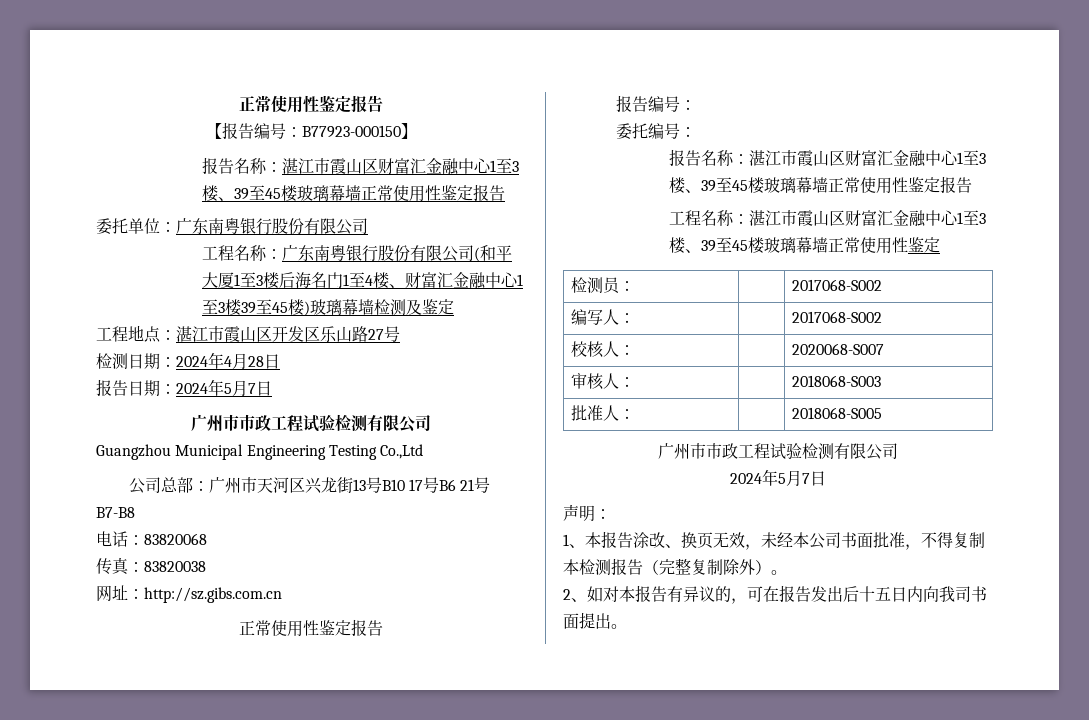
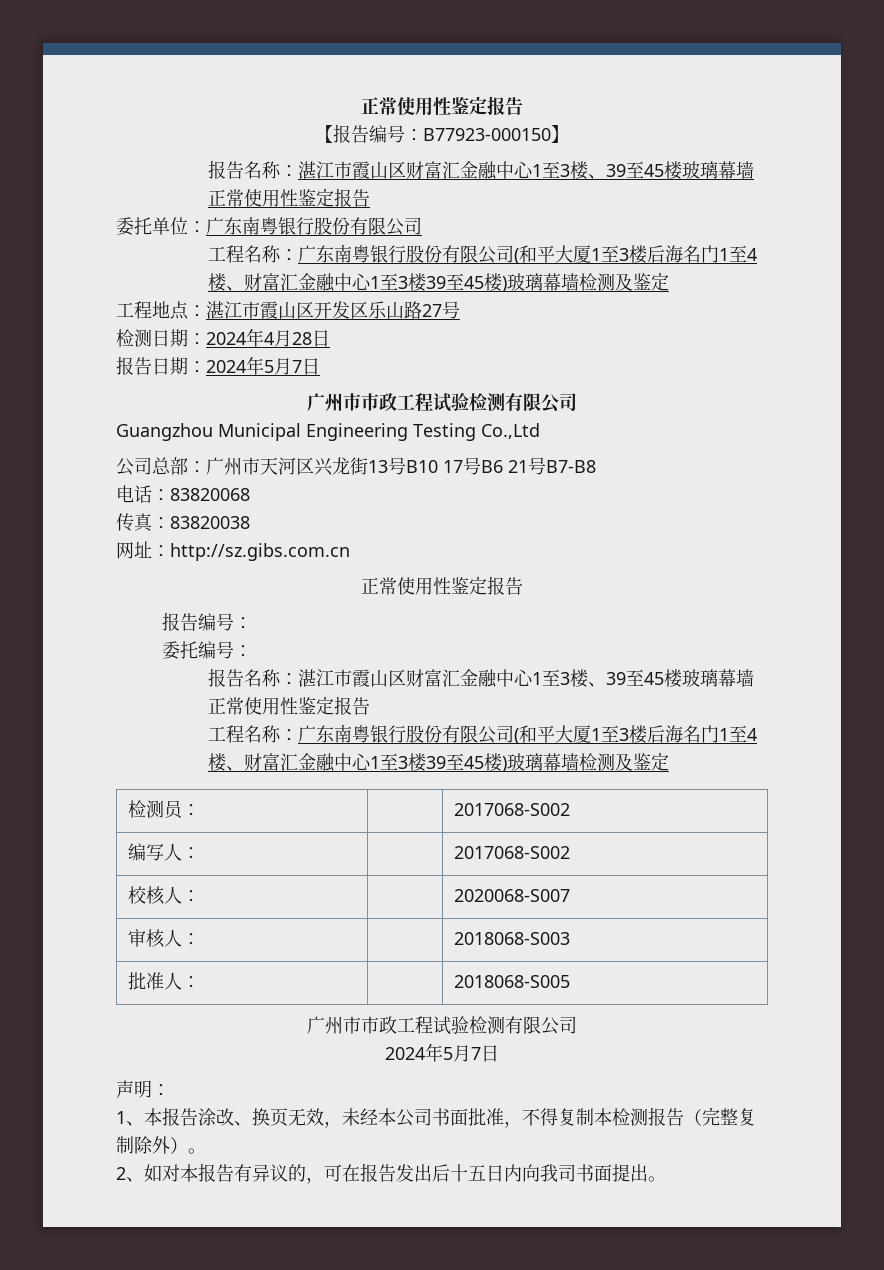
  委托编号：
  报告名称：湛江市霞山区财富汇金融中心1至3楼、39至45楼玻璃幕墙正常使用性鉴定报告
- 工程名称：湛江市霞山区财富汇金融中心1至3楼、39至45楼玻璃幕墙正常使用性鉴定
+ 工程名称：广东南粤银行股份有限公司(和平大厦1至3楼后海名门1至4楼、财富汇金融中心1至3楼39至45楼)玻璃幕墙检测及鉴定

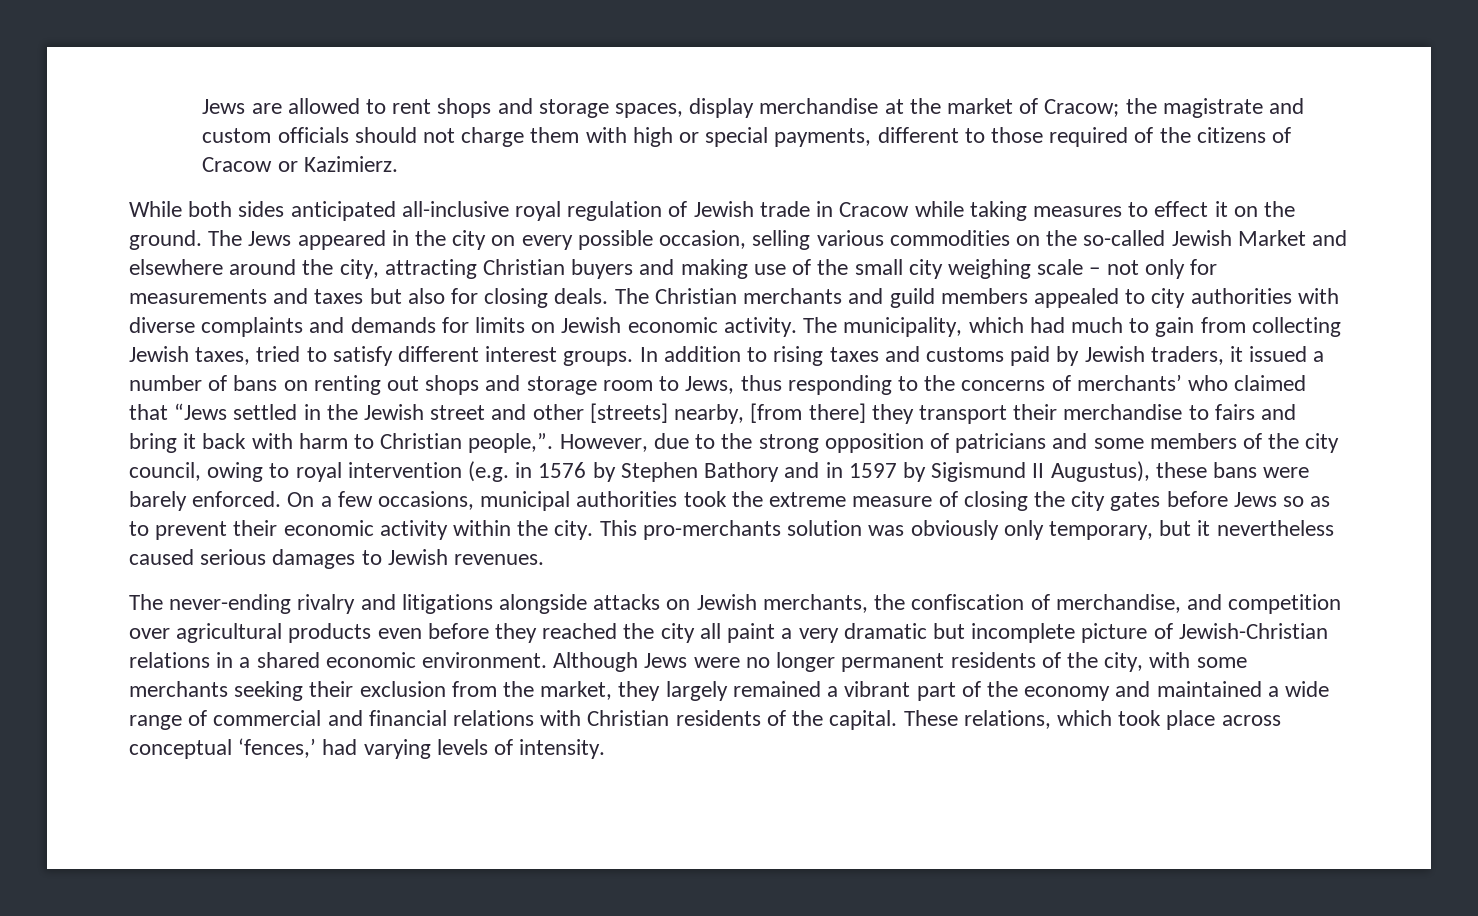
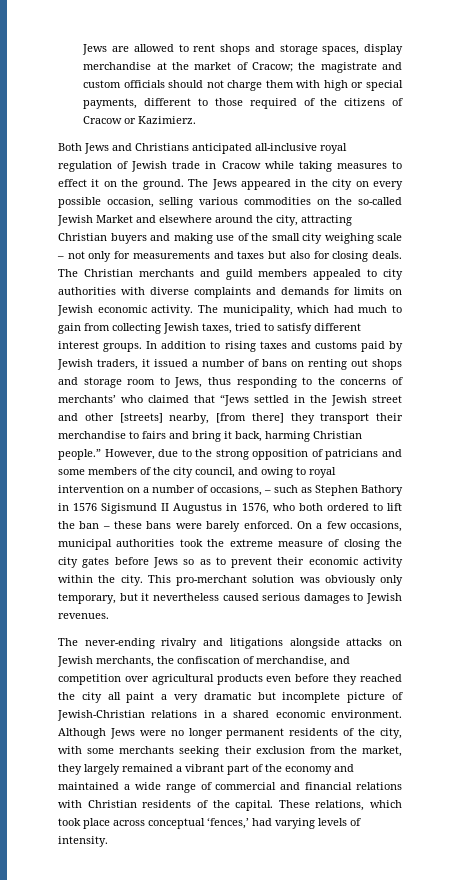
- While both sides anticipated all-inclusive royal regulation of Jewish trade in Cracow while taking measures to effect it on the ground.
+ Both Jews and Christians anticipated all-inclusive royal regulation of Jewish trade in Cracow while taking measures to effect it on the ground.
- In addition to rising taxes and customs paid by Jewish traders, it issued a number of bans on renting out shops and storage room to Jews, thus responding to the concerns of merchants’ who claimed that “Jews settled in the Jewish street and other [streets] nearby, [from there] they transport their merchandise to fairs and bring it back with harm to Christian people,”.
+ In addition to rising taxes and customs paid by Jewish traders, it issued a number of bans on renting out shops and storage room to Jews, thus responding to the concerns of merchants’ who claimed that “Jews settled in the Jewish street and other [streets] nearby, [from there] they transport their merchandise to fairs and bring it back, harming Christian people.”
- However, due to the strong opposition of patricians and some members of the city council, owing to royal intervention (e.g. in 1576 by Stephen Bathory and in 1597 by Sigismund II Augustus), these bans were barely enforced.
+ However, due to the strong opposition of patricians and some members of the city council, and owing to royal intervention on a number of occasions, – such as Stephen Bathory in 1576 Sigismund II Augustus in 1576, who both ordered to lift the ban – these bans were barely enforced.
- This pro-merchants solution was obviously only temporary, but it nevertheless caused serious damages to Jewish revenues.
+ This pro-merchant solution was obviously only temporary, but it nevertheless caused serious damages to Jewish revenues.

◆ ◆ ◆ ◆ ◆

Task goal: Everything from the first line of the entries above through the line with "- However, due" should be duplicated exactly, except the pictures.

Reply:
  委托编号：
  报告名称：湛江市霞山区财富汇金融中心1至3楼、39至45楼玻璃幕墙正常使用性鉴定报告
- 工程名称：湛江市霞山区财富汇金融中心1至3楼、39至45楼玻璃幕墙正常使用性鉴定
+ 工程名称：广东南粤银行股份有限公司(和平大厦1至3楼后海名门1至4楼、财富汇金融中心1至3楼39至45楼)玻璃幕墙检测及鉴定

- While both sides anticipated all-inclusive royal regulation of Jewish trade in Cracow while taking measures to effect it on the ground.
+ Both Jews and Christians anticipated all-inclusive royal regulation of Jewish trade in Cracow while taking measures to effect it on the ground.
- In addition to rising taxes and customs paid by Jewish traders, it issued a number of bans on renting out shops and storage room to Jews, thus responding to the concerns of merchants’ who claimed that “Jews settled in the Jewish street and other [streets] nearby, [from there] they transport their merchandise to fairs and bring it back with harm to Christian people,”.
+ In addition to rising taxes and customs paid by Jewish traders, it issued a number of bans on renting out shops and storage room to Jews, thus responding to the concerns of merchants’ who claimed that “Jews settled in the Jewish street and other [streets] nearby, [from there] they transport their merchandise to fairs and bring it back, harming Christian people.”
- However, due to the strong opposition of patricians and some members of the city council, owing to royal intervention (e.g. in 1576 by Stephen Bathory and in 1597 by Sigismund II Augustus), these bans were barely enforced.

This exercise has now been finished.